What to work on:
In the listing below, locate the lines that hold the string "height". Copy those lines.

Task input:

- Opening Delimiter -

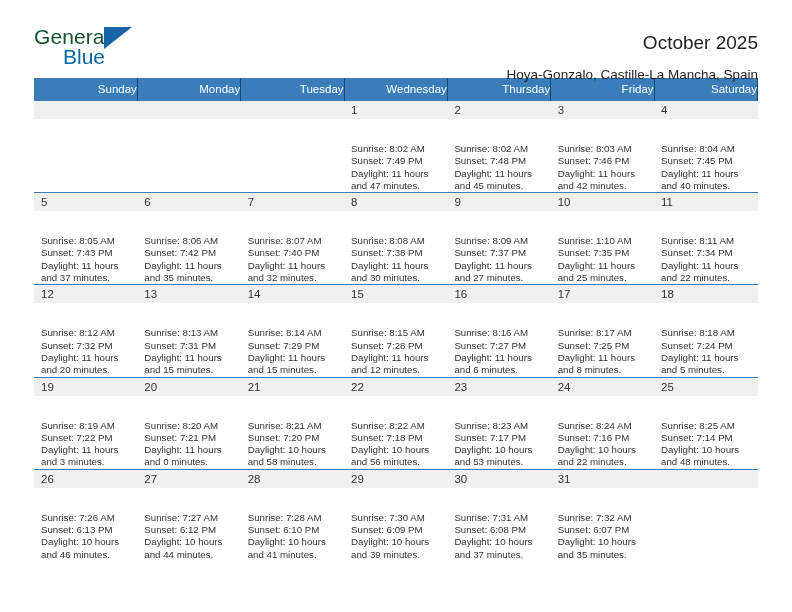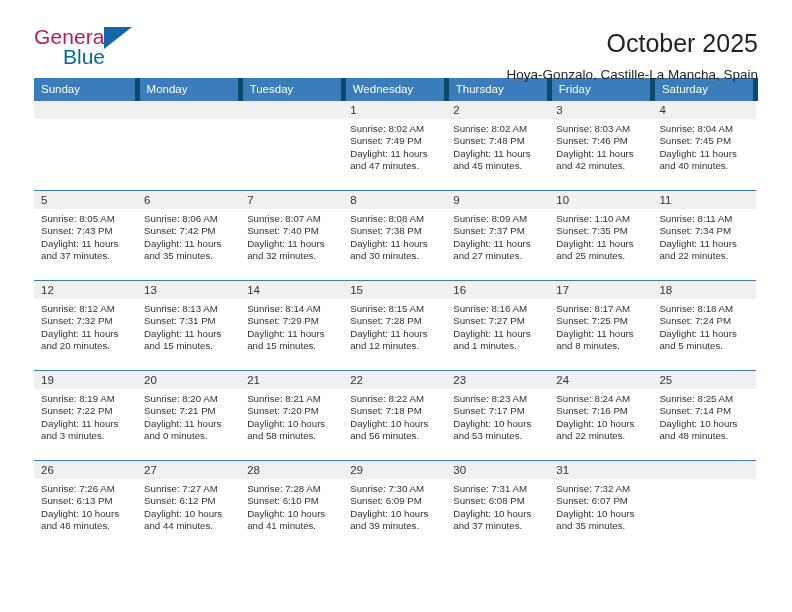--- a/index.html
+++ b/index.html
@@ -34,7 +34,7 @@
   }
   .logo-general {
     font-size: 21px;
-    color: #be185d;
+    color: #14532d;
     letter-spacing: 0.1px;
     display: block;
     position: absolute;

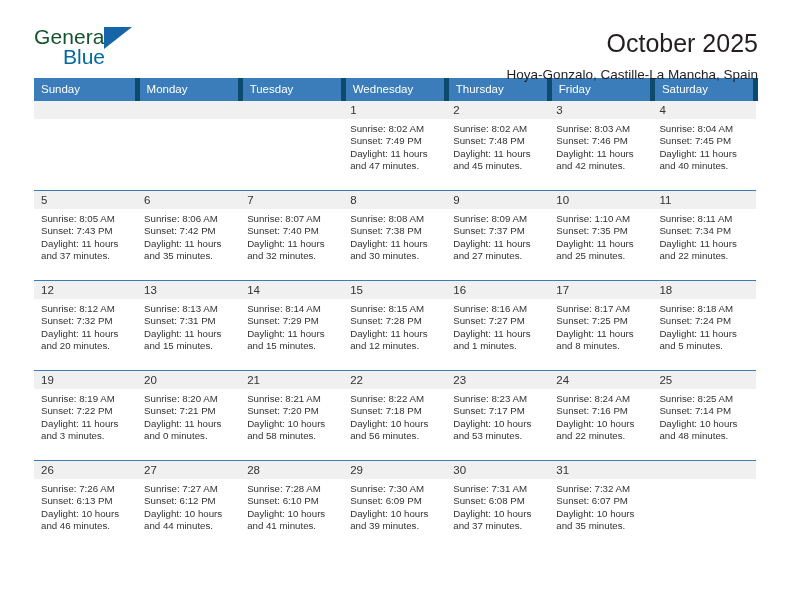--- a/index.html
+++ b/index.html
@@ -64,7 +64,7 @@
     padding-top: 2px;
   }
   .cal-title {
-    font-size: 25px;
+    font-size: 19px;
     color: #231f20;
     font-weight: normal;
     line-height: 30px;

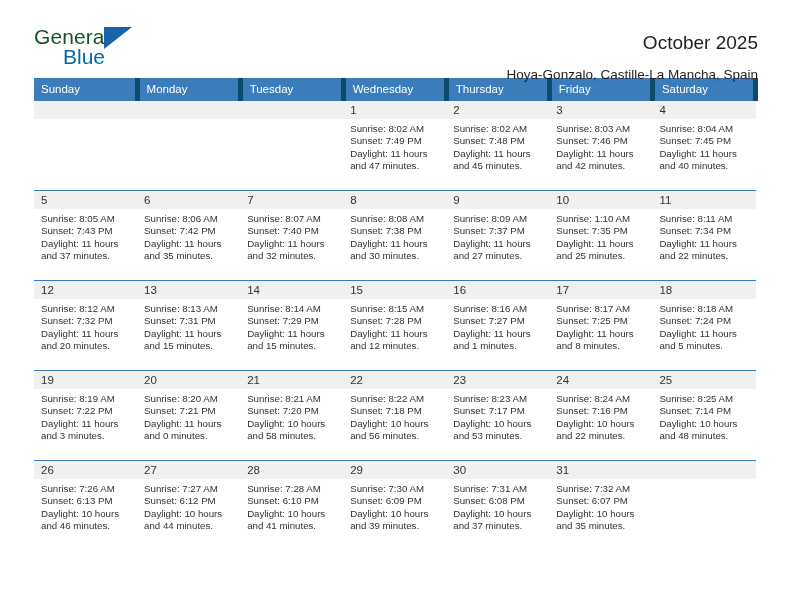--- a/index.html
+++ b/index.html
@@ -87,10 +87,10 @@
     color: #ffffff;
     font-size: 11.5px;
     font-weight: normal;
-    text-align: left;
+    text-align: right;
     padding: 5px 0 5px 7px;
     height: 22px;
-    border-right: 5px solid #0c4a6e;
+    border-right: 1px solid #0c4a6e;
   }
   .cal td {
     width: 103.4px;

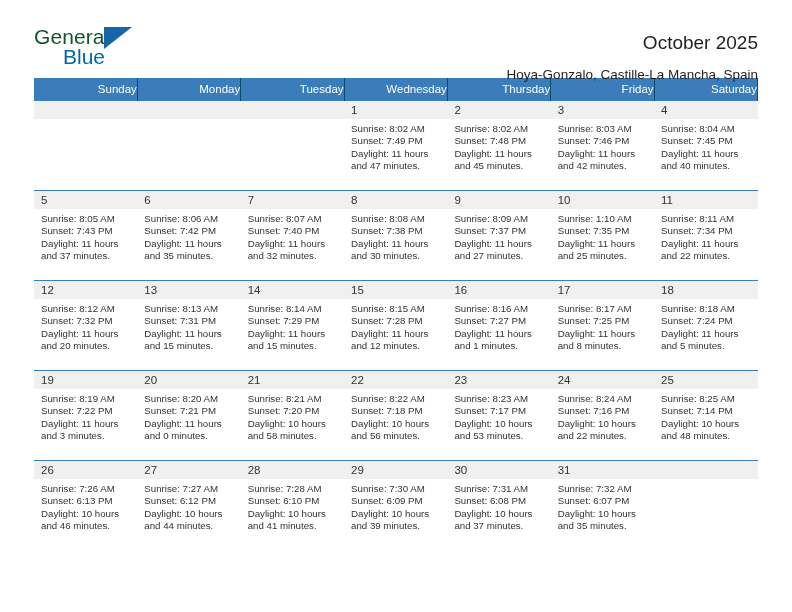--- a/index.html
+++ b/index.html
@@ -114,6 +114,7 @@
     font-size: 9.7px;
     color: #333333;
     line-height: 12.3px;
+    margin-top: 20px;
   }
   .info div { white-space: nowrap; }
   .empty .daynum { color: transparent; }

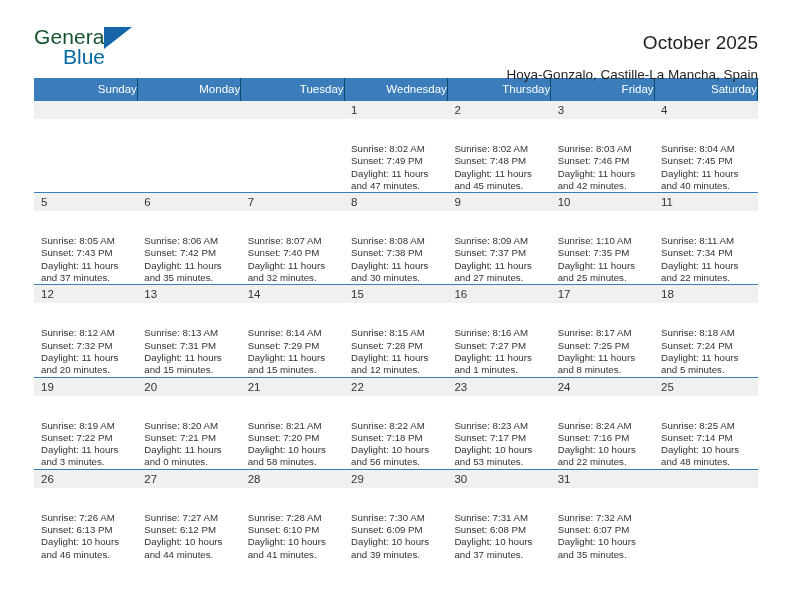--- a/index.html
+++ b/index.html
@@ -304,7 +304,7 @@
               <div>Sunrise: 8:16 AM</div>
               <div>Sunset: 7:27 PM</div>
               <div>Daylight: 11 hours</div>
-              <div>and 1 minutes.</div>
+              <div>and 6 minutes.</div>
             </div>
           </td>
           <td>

- Closing Delimiter -

Response area:
     line-height: 30px;
     height: 22px;
     line-height: 12.3px;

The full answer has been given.